◆ EXERCISE DATA
------------------------------------------------------------------------
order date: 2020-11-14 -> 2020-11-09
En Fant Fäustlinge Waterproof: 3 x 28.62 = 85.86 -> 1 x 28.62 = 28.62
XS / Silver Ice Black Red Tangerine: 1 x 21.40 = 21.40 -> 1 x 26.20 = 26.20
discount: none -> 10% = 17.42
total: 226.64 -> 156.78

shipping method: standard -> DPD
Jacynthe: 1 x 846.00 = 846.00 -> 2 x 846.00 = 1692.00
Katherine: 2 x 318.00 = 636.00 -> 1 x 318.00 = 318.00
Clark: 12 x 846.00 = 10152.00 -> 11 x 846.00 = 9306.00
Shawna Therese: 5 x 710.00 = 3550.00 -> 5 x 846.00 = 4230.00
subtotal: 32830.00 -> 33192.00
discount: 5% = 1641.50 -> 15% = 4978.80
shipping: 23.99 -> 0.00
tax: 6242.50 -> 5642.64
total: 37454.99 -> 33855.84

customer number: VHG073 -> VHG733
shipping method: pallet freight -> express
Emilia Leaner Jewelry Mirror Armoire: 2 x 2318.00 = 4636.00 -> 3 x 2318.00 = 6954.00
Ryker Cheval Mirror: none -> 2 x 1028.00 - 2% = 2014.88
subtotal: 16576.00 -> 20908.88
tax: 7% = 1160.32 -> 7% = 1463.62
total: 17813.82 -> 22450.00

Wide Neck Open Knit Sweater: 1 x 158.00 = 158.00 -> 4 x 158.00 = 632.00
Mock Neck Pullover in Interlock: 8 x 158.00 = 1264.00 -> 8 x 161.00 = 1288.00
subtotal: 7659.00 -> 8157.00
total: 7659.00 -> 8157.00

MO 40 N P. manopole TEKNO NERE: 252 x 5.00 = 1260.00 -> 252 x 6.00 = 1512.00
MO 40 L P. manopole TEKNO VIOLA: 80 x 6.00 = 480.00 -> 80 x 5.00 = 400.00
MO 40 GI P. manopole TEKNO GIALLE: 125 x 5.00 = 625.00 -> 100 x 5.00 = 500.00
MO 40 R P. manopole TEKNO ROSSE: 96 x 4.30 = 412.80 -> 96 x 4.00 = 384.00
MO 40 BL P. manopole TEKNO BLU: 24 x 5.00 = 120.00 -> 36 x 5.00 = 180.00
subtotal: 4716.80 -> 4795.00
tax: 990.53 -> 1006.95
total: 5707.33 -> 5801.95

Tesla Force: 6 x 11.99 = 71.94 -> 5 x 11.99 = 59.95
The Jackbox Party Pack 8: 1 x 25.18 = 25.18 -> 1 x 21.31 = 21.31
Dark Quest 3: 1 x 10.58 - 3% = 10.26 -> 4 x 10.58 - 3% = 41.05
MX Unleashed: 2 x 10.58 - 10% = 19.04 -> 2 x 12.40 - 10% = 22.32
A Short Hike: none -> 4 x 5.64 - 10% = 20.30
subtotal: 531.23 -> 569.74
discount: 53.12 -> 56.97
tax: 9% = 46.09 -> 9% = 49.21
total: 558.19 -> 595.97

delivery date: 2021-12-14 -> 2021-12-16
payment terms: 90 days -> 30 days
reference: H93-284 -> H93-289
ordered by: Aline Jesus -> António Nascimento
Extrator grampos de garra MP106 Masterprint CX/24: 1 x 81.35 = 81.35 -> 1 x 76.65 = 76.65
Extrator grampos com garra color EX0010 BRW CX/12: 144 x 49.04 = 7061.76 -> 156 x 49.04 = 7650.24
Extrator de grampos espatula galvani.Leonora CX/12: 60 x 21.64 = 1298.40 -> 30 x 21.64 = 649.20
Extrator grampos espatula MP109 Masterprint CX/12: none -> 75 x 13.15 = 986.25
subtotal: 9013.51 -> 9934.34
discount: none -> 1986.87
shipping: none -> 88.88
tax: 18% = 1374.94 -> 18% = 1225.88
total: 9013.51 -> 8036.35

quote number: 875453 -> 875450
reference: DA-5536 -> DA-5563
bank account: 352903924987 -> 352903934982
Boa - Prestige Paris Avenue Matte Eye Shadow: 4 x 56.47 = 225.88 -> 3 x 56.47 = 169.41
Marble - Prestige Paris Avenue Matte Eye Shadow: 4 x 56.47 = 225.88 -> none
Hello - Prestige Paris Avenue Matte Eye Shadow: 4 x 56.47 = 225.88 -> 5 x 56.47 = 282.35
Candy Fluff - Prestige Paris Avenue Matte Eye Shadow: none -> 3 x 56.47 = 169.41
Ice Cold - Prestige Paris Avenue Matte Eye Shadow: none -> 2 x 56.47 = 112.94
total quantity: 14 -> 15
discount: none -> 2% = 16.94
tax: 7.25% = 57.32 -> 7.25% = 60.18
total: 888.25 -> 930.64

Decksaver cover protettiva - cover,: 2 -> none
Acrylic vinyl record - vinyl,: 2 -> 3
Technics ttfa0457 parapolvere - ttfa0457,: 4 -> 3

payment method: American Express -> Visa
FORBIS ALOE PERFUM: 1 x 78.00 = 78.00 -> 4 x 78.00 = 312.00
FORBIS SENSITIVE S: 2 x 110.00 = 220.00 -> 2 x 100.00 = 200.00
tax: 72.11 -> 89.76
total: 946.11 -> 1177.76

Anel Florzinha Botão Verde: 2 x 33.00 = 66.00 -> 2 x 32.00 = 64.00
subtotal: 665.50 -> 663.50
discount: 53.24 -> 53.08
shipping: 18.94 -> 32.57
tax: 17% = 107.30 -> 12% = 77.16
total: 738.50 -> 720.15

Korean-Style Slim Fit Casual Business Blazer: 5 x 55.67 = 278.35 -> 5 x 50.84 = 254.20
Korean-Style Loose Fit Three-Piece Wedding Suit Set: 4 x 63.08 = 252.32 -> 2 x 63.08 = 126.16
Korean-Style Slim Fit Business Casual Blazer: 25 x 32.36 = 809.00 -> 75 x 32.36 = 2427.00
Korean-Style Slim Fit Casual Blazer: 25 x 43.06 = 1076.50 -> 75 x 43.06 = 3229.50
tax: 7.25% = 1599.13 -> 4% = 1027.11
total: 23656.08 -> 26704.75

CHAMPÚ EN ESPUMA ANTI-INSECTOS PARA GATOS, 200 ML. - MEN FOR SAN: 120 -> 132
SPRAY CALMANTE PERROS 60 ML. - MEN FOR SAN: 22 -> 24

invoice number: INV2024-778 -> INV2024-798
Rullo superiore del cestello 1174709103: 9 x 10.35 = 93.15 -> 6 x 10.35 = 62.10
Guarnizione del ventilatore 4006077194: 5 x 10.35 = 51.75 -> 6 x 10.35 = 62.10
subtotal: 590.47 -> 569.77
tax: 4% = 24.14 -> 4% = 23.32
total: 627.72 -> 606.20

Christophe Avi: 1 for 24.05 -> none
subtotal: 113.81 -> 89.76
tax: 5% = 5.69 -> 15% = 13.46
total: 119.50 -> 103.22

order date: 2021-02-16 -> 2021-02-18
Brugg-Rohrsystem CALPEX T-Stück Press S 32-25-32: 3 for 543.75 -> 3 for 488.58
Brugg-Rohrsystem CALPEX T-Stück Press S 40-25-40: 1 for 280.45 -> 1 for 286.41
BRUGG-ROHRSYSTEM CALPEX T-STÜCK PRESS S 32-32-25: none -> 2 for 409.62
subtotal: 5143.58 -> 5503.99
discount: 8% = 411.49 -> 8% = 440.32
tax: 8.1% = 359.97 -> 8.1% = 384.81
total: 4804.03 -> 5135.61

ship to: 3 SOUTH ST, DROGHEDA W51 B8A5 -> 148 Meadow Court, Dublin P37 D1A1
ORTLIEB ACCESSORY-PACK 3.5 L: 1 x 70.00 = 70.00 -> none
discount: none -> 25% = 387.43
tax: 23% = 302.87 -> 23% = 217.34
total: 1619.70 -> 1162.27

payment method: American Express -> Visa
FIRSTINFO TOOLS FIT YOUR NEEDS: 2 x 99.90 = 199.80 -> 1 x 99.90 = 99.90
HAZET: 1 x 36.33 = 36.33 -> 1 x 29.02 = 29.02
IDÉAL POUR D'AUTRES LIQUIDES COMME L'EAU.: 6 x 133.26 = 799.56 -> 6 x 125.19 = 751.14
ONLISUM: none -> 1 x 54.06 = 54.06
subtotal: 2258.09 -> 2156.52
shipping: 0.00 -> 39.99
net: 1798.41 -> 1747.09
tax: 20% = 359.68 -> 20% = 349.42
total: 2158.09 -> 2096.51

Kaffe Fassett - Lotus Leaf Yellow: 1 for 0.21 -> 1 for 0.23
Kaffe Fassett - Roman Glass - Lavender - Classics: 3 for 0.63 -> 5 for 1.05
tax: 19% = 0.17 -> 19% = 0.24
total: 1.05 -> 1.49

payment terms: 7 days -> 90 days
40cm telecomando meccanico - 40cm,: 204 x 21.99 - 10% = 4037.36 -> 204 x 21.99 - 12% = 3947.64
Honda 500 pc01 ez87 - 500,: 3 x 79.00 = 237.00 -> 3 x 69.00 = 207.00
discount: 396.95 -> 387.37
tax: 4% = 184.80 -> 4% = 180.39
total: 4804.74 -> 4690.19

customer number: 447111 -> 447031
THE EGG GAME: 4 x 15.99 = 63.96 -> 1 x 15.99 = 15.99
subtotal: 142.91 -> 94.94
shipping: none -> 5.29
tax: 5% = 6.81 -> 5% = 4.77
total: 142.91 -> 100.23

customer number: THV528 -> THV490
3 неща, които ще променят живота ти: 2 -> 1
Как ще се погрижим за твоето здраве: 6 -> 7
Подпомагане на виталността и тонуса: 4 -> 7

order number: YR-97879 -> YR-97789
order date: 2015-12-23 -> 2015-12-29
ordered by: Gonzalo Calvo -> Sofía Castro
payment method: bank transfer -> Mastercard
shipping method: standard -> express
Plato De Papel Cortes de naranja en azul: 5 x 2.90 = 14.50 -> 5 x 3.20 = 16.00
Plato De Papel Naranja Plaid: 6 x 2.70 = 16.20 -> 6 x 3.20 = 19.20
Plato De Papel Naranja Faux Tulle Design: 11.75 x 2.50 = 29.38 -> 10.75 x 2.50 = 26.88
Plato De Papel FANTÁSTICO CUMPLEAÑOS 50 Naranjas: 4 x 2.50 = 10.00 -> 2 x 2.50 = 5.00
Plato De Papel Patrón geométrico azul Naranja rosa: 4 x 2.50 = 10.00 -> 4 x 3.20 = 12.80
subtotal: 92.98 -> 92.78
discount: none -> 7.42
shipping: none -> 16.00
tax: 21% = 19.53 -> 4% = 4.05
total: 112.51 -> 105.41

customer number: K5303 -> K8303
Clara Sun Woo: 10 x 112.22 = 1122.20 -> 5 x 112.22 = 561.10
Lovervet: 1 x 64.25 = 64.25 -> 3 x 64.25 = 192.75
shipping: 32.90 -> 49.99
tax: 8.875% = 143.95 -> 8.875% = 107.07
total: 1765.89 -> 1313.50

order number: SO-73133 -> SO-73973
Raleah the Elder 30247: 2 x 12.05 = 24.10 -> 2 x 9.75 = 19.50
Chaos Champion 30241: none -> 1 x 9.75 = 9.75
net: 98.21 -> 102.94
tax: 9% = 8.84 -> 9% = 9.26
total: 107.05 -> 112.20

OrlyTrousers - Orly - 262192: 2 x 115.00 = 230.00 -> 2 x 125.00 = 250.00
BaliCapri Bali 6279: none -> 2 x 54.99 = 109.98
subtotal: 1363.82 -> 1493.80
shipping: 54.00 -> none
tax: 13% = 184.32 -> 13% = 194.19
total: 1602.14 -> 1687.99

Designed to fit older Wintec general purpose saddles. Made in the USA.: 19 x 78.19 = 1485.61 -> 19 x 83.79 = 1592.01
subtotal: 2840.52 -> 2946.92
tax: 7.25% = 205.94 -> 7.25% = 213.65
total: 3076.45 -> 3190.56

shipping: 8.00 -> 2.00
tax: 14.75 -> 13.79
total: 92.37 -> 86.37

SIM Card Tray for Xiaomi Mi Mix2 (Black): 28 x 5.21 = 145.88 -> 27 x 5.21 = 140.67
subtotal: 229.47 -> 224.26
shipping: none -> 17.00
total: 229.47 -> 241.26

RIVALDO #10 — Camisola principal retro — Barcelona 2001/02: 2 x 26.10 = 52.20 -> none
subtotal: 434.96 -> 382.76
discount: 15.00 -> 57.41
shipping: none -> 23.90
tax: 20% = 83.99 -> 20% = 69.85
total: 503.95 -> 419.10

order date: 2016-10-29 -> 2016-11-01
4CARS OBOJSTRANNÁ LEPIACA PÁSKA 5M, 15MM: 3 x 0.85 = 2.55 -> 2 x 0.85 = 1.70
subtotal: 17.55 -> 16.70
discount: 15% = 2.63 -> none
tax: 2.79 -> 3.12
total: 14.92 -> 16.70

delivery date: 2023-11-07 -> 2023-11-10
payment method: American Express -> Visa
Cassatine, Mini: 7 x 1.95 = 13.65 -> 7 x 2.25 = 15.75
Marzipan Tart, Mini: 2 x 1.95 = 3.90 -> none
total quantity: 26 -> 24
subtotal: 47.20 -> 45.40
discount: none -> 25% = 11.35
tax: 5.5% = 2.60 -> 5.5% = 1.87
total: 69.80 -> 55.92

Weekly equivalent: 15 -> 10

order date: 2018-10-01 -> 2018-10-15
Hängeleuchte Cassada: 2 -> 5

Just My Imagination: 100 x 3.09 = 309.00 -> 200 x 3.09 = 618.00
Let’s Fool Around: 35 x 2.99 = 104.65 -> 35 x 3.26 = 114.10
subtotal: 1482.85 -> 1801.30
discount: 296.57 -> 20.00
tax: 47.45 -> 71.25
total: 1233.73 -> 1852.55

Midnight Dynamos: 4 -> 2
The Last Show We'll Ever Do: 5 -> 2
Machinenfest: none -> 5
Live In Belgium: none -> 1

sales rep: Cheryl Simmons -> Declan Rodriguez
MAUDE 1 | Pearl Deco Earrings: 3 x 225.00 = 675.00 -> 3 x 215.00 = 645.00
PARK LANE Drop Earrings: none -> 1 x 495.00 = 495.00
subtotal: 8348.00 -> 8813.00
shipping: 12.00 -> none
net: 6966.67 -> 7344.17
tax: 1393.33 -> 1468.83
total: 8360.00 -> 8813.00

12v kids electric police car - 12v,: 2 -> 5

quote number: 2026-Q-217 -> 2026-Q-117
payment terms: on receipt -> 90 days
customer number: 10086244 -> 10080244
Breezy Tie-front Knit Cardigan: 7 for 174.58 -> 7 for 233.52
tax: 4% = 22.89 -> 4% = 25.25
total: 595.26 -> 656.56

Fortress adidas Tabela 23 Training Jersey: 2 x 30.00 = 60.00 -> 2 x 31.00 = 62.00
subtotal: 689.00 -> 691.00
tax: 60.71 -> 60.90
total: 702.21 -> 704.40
------------------------------------------------------------------------
Of the lines above, extract only those from the line with "XS / Silver" to the line with "MO 40 GI P.", both included, exactly as written.

◆ RESPONSE TO THE TASK
XS / Silver Ice Black Red Tangerine: 1 x 21.40 = 21.40 -> 1 x 26.20 = 26.20
discount: none -> 10% = 17.42
total: 226.64 -> 156.78

shipping method: standard -> DPD
Jacynthe: 1 x 846.00 = 846.00 -> 2 x 846.00 = 1692.00
Katherine: 2 x 318.00 = 636.00 -> 1 x 318.00 = 318.00
Clark: 12 x 846.00 = 10152.00 -> 11 x 846.00 = 9306.00
Shawna Therese: 5 x 710.00 = 3550.00 -> 5 x 846.00 = 4230.00
subtotal: 32830.00 -> 33192.00
discount: 5% = 1641.50 -> 15% = 4978.80
shipping: 23.99 -> 0.00
tax: 6242.50 -> 5642.64
total: 37454.99 -> 33855.84

customer number: VHG073 -> VHG733
shipping method: pallet freight -> express
Emilia Leaner Jewelry Mirror Armoire: 2 x 2318.00 = 4636.00 -> 3 x 2318.00 = 6954.00
Ryker Cheval Mirror: none -> 2 x 1028.00 - 2% = 2014.88
subtotal: 16576.00 -> 20908.88
tax: 7% = 1160.32 -> 7% = 1463.62
total: 17813.82 -> 22450.00

Wide Neck Open Knit Sweater: 1 x 158.00 = 158.00 -> 4 x 158.00 = 632.00
Mock Neck Pullover in Interlock: 8 x 158.00 = 1264.00 -> 8 x 161.00 = 1288.00
subtotal: 7659.00 -> 8157.00
total: 7659.00 -> 8157.00

MO 40 N P. manopole TEKNO NERE: 252 x 5.00 = 1260.00 -> 252 x 6.00 = 1512.00
MO 40 L P. manopole TEKNO VIOLA: 80 x 6.00 = 480.00 -> 80 x 5.00 = 400.00
MO 40 GI P. manopole TEKNO GIALLE: 125 x 5.00 = 625.00 -> 100 x 5.00 = 500.00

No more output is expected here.